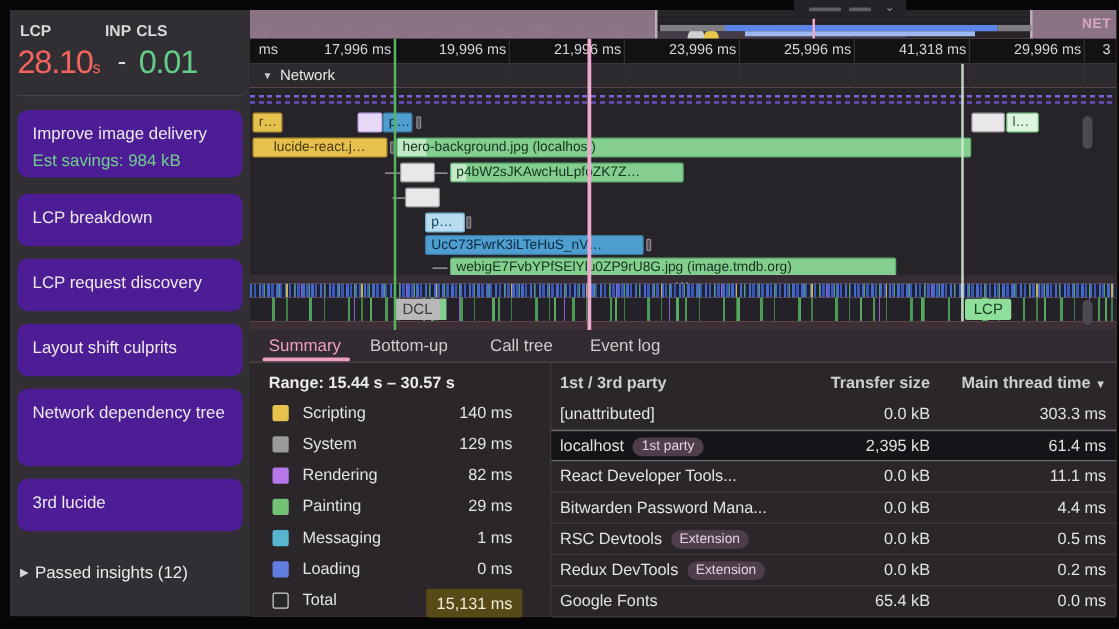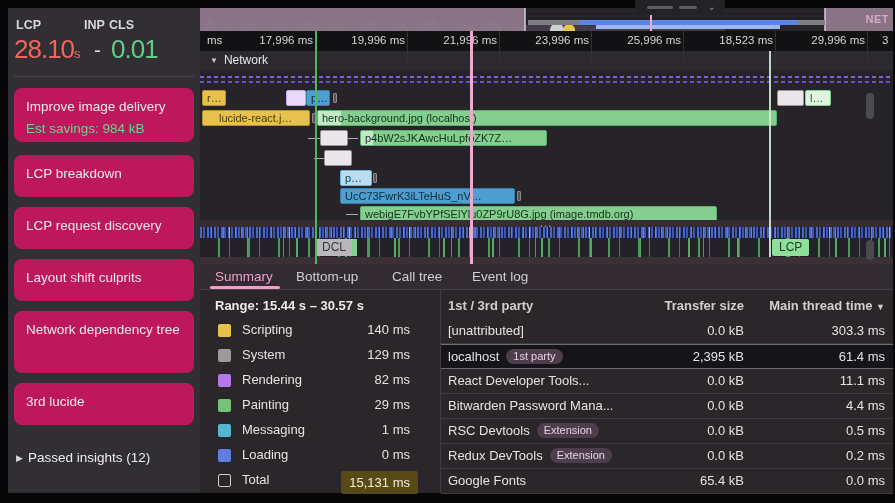--- a/index.html
+++ b/index.html
@@ -11,21 +11,21 @@
   .m-head{position:absolute;top:10px;left:0;width:100%;height:16px;color:#d9d7da;font-size:12.5px;font-weight:bold;}
   .m-head .h-lcp{position:absolute;left:8px;}
   .m-head .h-inp{position:absolute;left:76px;}
   .m-head .h-cls{position:absolute;left:101px;}
   .m-vals{position:absolute;top:26px;left:0;width:100%;height:34px;padding-left:36px;}
   .v-lcp{position:absolute;left:6px;top:0;font-size:26px;color:#f3655c;letter-spacing:-1px;}
   .v-lcp-unit{font-size:13px;}
   .v-inp{position:absolute;left:86px;top:4px;font-size:21px;color:#dcdadd;}
   .v-cls{position:absolute;left:103px;top:0;font-size:26px;color:#63cd87;letter-spacing:-1px;}
   .s-divider{position:absolute;left:6px;right:6px;top:68px;border-top:1px solid #4a4449;}
-  .card{position:absolute;left:6px;width:180px;background:#be185d;border-radius:8px;padding:10px 12px;color:#eceaec;font-size:13.5px;line-height:18px;}
+  .card{position:absolute;left:6px;width:180px;background:#4c1d95;border-radius:8px;padding:10px 12px;color:#eceaec;font-size:13.5px;line-height:18px;}
   .card .savings{color:#72cf8e;margin-top:4px;font-size:13.5px;}
   .passed{position:absolute;left:8px;top:442px;color:#eceaec;font-size:13.5px;}
   .passed .arr{font-size:9px;margin-right:5px;position:relative;top:-1px;color:#d8d6d9;}
 
   
   .main{position:absolute;left:200px;top:8px;width:693px;height:485px;background:#fca5a5;}
 
   
   .minimap{position:absolute;left:0;top:0;width:693px;height:23px;background:#27242a;overflow:hidden;}
   .mm-hair{position:absolute;left:0;right:0;height:1px;background:rgba(0,0,0,.22);}
@@ -185,21 +185,21 @@
       <div class="net-badge">NET</div>
     </div>
 
     <div class="ruler">
       <span class="rl0">ms</span>
       <span class="rl" style="left:27px;">17,996 ms</span>
       <span class="rl" style="left:119px;">19,996 ms</span>
       <span class="rl" style="left:211px;">21,996 ms</span>
       <span class="rl" style="left:303px;">23,996 ms</span>
       <span class="rl" style="left:395px;">25,996 ms</span>
-      <span class="rl" style="left:487px;">18,523 ms</span>
+      <span class="rl" style="left:487px;">41,318 ms</span>
       <span class="rl" style="left:579px;">29,996 ms</span>
       <span class="rl8">3</span>
     </div>
 
     <div class="net-header">
       <span class="tri">▼</span><span>Network</span>
     </div>
 
     <div class="grid" style="left:115px;"></div>
     <div class="grid" style="left:207px;"></div>

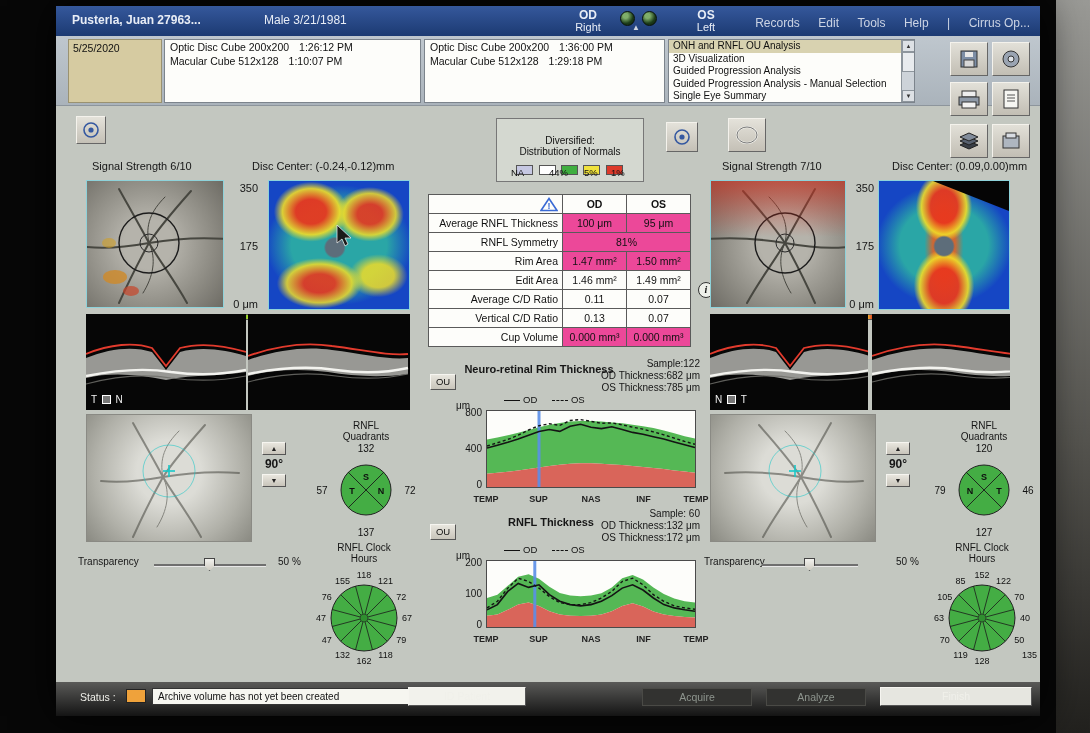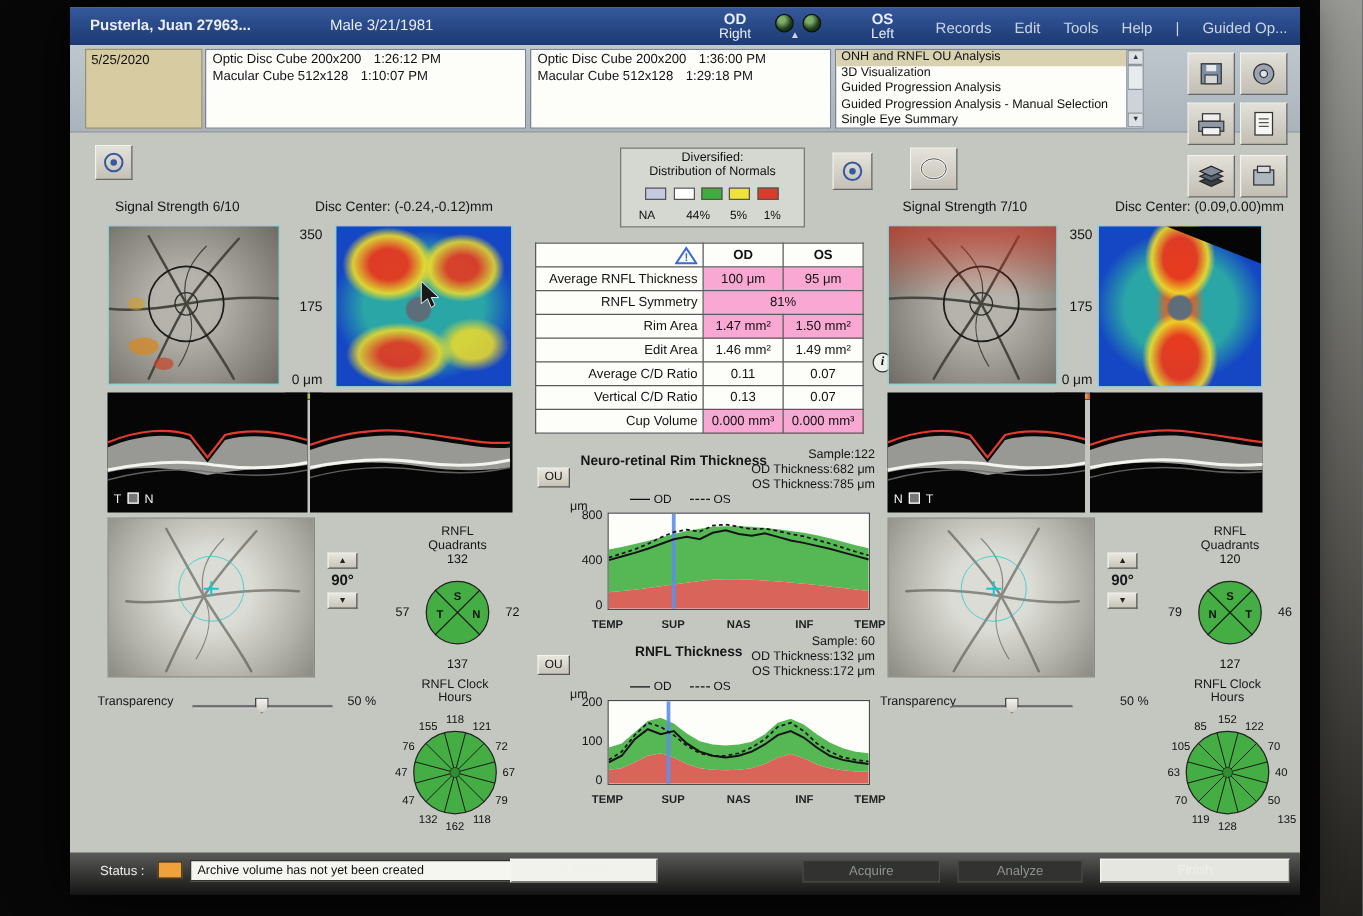--- a/index.html
+++ b/index.html
@@ -34,21 +34,21 @@
   .rt{text-align:right}
   .btn3d{background:linear-gradient(180deg,#e8e6de,#c8c4ba);border:1px solid #555;border-top-color:#f6f5f0;border-left-color:#f6f5f0;cursor:pointer}
   .imgbox{position:absolute;border:1px solid #8ed2da;overflow:hidden}
   .iconbtn{position:absolute;background:linear-gradient(180deg,#e4e2da,#c4c0b6);border:1px solid #666;border-top-color:#f4f2ec;border-left-color:#f4f2ec;display:flex;align-items:center;justify-content:center}
   
   table.onh{position:absolute;left:372px;top:188px;border-collapse:collapse;font-size:10.5px;background:#fdfdfa}
   table.onh td,table.onh th{border:1px solid #5a5a5a;height:19px;padding:0 4px}
   table.onh td.l{width:134px;text-align:right;background:#fdfdfa}
   table.onh td.v{width:64px;text-align:center}
   table.onh th{width:64px;text-align:center;font-weight:bold;background:#fdfdfa}
-  td.s-normal{background:#f9a8d4}
+  td.s-normal{background:#ec4899}
   
   .plot{position:absolute;border:1px solid #4a4a4a;background:#fff}
   .xtick{position:absolute;transform:translateX(-50%);font-size:9px;font-weight:bold;color:#222}
   .clknum{position:absolute;transform:translate(-50%,-50%);font-size:9px;color:#111;white-space:nowrap}
   .qnum{position:absolute;transform:translate(-50%,-50%);font-size:10px;color:#111}
   .legline{display:inline-block;vertical-align:middle;border-top:1.6px solid #111;width:16px;margin-right:3px}
   .legline.dash{border-top-style:dashed}
   .spin{position:absolute;width:24px;height:13px;font-size:7px;line-height:11px;text-align:center;color:#222}
   .slider-track{position:absolute;height:3px;background:#6f6f6f;border-bottom:1px solid #e8e8e8}
   .slider-thumb{position:absolute;width:11px;height:13px;background:linear-gradient(180deg,#f2f2ee,#cfccc2);border:1px solid #444;clip-path:polygon(0 0,100% 0,100% 55%,50% 100%,0 55%)}
@@ -121,21 +121,21 @@
     <span class="eye" style="left:586px;top:5px"></span>
     <span class="abs" style="left:576px;top:17px;font-size:8px;color:#cfd6e2">▲</span>
     <span class="tb-txt bold ctr" style="left:630px;top:2px;width:40px">OS</span>
     <span class="tb-txt ctr" style="left:630px;top:15px;width:40px;font-size:11px">Left</span>
     <div class="menu abs" style="right:10px;top:7px;white-space:nowrap">
       <span>Records</span>
       <span>Edit</span>
       <span>Tools</span>
       <span>Help</span>
       <span>|</span>
-      <span>Guided Op...</span>
+      <span>Cirrus Op...</span>
     </div>
   </div>
 
   <div id="scanstrip">
     <div class="datecell">
       <span>5/25/2020</span>
     </div>
     <div class="listbox" style="left:108px;width:257px">
       <div class="scanrow">
         <span>Optic Disc Cube 200x200</span>
@@ -325,21 +325,21 @@
       <span class="clknum" style="left: 75.5px; top: 91.2px;">118</span>
       <span class="clknum" style="left: 54px; top: 97px;">162</span>
       <span class="clknum" style="left: 32.5px; top: 91.2px;">132</span>
       <span class="clknum" style="left: 16.8px; top: 75.5px;">47</span>
       <span class="clknum" style="left: 11px; top: 54px;">47</span>
       <span class="clknum" style="left: 16.8px; top: 32.5px;">76</span>
       <span class="clknum" style="left: 32.5px; top: 16.8px;">155</span>
     </div>
 
   <div class="abs" style="left:440px;top:112px;width:148px;height:64px;background:#d4d8d0;border:1px solid #777">
-    <div class="ctr" style="font-size:10px;margin-top:2px">Diversified:</div>
+    <div class="ctr" style="font-size:10px;margin-top:16px">Diversified:</div>
     <div class="ctr" style="font-size:10px">Distribution of Normals</div>
     <div class="ctr" style="margin-top:3px">
       <span class="chip" style="background:#c6c8e2"></span>
       <span class="chip" style="background:#ffffff"></span>
       <span class="chip" style="background:#3fae3f"></span>
       <span class="chip" style="background:#f0e23c"></span>
       <span class="chip" style="background:#dd3a2a"></span>
     </div>
     <div class="abs" style="left:0;top:48px;width:148px;font-size:9.5px">
       <span class="abs" style="left:14px">NA</span>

- - - - - - -

Write out the data exactly, but not its pictures.

* [Solution]
--- a/index.html
+++ b/index.html
@@ -11,21 +11,21 @@
   .m-head{position:absolute;top:10px;left:0;width:100%;height:16px;color:#d9d7da;font-size:12.5px;font-weight:bold;}
   .m-head .h-lcp{position:absolute;left:8px;}
   .m-head .h-inp{position:absolute;left:76px;}
   .m-head .h-cls{position:absolute;left:101px;}
   .m-vals{position:absolute;top:26px;left:0;width:100%;height:34px;padding-left:36px;}
   .v-lcp{position:absolute;left:6px;top:0;font-size:26px;color:#f3655c;letter-spacing:-1px;}
   .v-lcp-unit{font-size:13px;}
   .v-inp{position:absolute;left:86px;top:4px;font-size:21px;color:#dcdadd;}
   .v-cls{position:absolute;left:103px;top:0;font-size:26px;color:#63cd87;letter-spacing:-1px;}
   .s-divider{position:absolute;left:6px;right:6px;top:68px;border-top:1px solid #4a4449;}
-  .card{position:absolute;left:6px;width:180px;background:#be185d;border-radius:8px;padding:10px 12px;color:#eceaec;font-size:13.5px;line-height:18px;}
+  .card{position:absolute;left:6px;width:180px;background:#4c1d95;border-radius:8px;padding:10px 12px;color:#eceaec;font-size:13.5px;line-height:18px;}
   .card .savings{color:#72cf8e;margin-top:4px;font-size:13.5px;}
   .passed{position:absolute;left:8px;top:442px;color:#eceaec;font-size:13.5px;}
   .passed .arr{font-size:9px;margin-right:5px;position:relative;top:-1px;color:#d8d6d9;}
 
   
   .main{position:absolute;left:200px;top:8px;width:693px;height:485px;background:#fca5a5;}
 
   
   .minimap{position:absolute;left:0;top:0;width:693px;height:23px;background:#27242a;overflow:hidden;}
   .mm-hair{position:absolute;left:0;right:0;height:1px;background:rgba(0,0,0,.22);}
@@ -185,21 +185,21 @@
       <div class="net-badge">NET</div>
     </div>
 
     <div class="ruler">
       <span class="rl0">ms</span>
       <span class="rl" style="left:27px;">17,996 ms</span>
       <span class="rl" style="left:119px;">19,996 ms</span>
       <span class="rl" style="left:211px;">21,996 ms</span>
       <span class="rl" style="left:303px;">23,996 ms</span>
       <span class="rl" style="left:395px;">25,996 ms</span>
-      <span class="rl" style="left:487px;">18,523 ms</span>
+      <span class="rl" style="left:487px;">41,318 ms</span>
       <span class="rl" style="left:579px;">29,996 ms</span>
       <span class="rl8">3</span>
     </div>
 
     <div class="net-header">
       <span class="tri">▼</span><span>Network</span>
     </div>
 
     <div class="grid" style="left:115px;"></div>
     <div class="grid" style="left:207px;"></div>

--- a/index.html
+++ b/index.html
@@ -34,21 +34,21 @@
   .rt{text-align:right}
   .btn3d{background:linear-gradient(180deg,#e8e6de,#c8c4ba);border:1px solid #555;border-top-color:#f6f5f0;border-left-color:#f6f5f0;cursor:pointer}
   .imgbox{position:absolute;border:1px solid #8ed2da;overflow:hidden}
   .iconbtn{position:absolute;background:linear-gradient(180deg,#e4e2da,#c4c0b6);border:1px solid #666;border-top-color:#f4f2ec;border-left-color:#f4f2ec;display:flex;align-items:center;justify-content:center}
   
   table.onh{position:absolute;left:372px;top:188px;border-collapse:collapse;font-size:10.5px;background:#fdfdfa}
   table.onh td,table.onh th{border:1px solid #5a5a5a;height:19px;padding:0 4px}
   table.onh td.l{width:134px;text-align:right;background:#fdfdfa}
   table.onh td.v{width:64px;text-align:center}
   table.onh th{width:64px;text-align:center;font-weight:bold;background:#fdfdfa}
-  td.s-normal{background:#f9a8d4}
+  td.s-normal{background:#ec4899}
   
   .plot{position:absolute;border:1px solid #4a4a4a;background:#fff}
   .xtick{position:absolute;transform:translateX(-50%);font-size:9px;font-weight:bold;color:#222}
   .clknum{position:absolute;transform:translate(-50%,-50%);font-size:9px;color:#111;white-space:nowrap}
   .qnum{position:absolute;transform:translate(-50%,-50%);font-size:10px;color:#111}
   .legline{display:inline-block;vertical-align:middle;border-top:1.6px solid #111;width:16px;margin-right:3px}
   .legline.dash{border-top-style:dashed}
   .spin{position:absolute;width:24px;height:13px;font-size:7px;line-height:11px;text-align:center;color:#222}
   .slider-track{position:absolute;height:3px;background:#6f6f6f;border-bottom:1px solid #e8e8e8}
   .slider-thumb{position:absolute;width:11px;height:13px;background:linear-gradient(180deg,#f2f2ee,#cfccc2);border:1px solid #444;clip-path:polygon(0 0,100% 0,100% 55%,50% 100%,0 55%)}
@@ -121,21 +121,21 @@
     <span class="eye" style="left:586px;top:5px"></span>
     <span class="abs" style="left:576px;top:17px;font-size:8px;color:#cfd6e2">▲</span>
     <span class="tb-txt bold ctr" style="left:630px;top:2px;width:40px">OS</span>
     <span class="tb-txt ctr" style="left:630px;top:15px;width:40px;font-size:11px">Left</span>
     <div class="menu abs" style="right:10px;top:7px;white-space:nowrap">
       <span>Records</span>
       <span>Edit</span>
       <span>Tools</span>
       <span>Help</span>
       <span>|</span>
-      <span>Guided Op...</span>
+      <span>Cirrus Op...</span>
     </div>
   </div>
 
   <div id="scanstrip">
     <div class="datecell">
       <span>5/25/2020</span>
     </div>
     <div class="listbox" style="left:108px;width:257px">
       <div class="scanrow">
         <span>Optic Disc Cube 200x200</span>
@@ -325,21 +325,21 @@
       <span class="clknum" style="left: 75.5px; top: 91.2px;">118</span>
       <span class="clknum" style="left: 54px; top: 97px;">162</span>
       <span class="clknum" style="left: 32.5px; top: 91.2px;">132</span>
       <span class="clknum" style="left: 16.8px; top: 75.5px;">47</span>
       <span class="clknum" style="left: 11px; top: 54px;">47</span>
       <span class="clknum" style="left: 16.8px; top: 32.5px;">76</span>
       <span class="clknum" style="left: 32.5px; top: 16.8px;">155</span>
     </div>
 
   <div class="abs" style="left:440px;top:112px;width:148px;height:64px;background:#d4d8d0;border:1px solid #777">
-    <div class="ctr" style="font-size:10px;margin-top:2px">Diversified:</div>
+    <div class="ctr" style="font-size:10px;margin-top:16px">Diversified:</div>
     <div class="ctr" style="font-size:10px">Distribution of Normals</div>
     <div class="ctr" style="margin-top:3px">
       <span class="chip" style="background:#c6c8e2"></span>
       <span class="chip" style="background:#ffffff"></span>
       <span class="chip" style="background:#3fae3f"></span>
       <span class="chip" style="background:#f0e23c"></span>
       <span class="chip" style="background:#dd3a2a"></span>
     </div>
     <div class="abs" style="left:0;top:48px;width:148px;font-size:9.5px">
       <span class="abs" style="left:14px">NA</span>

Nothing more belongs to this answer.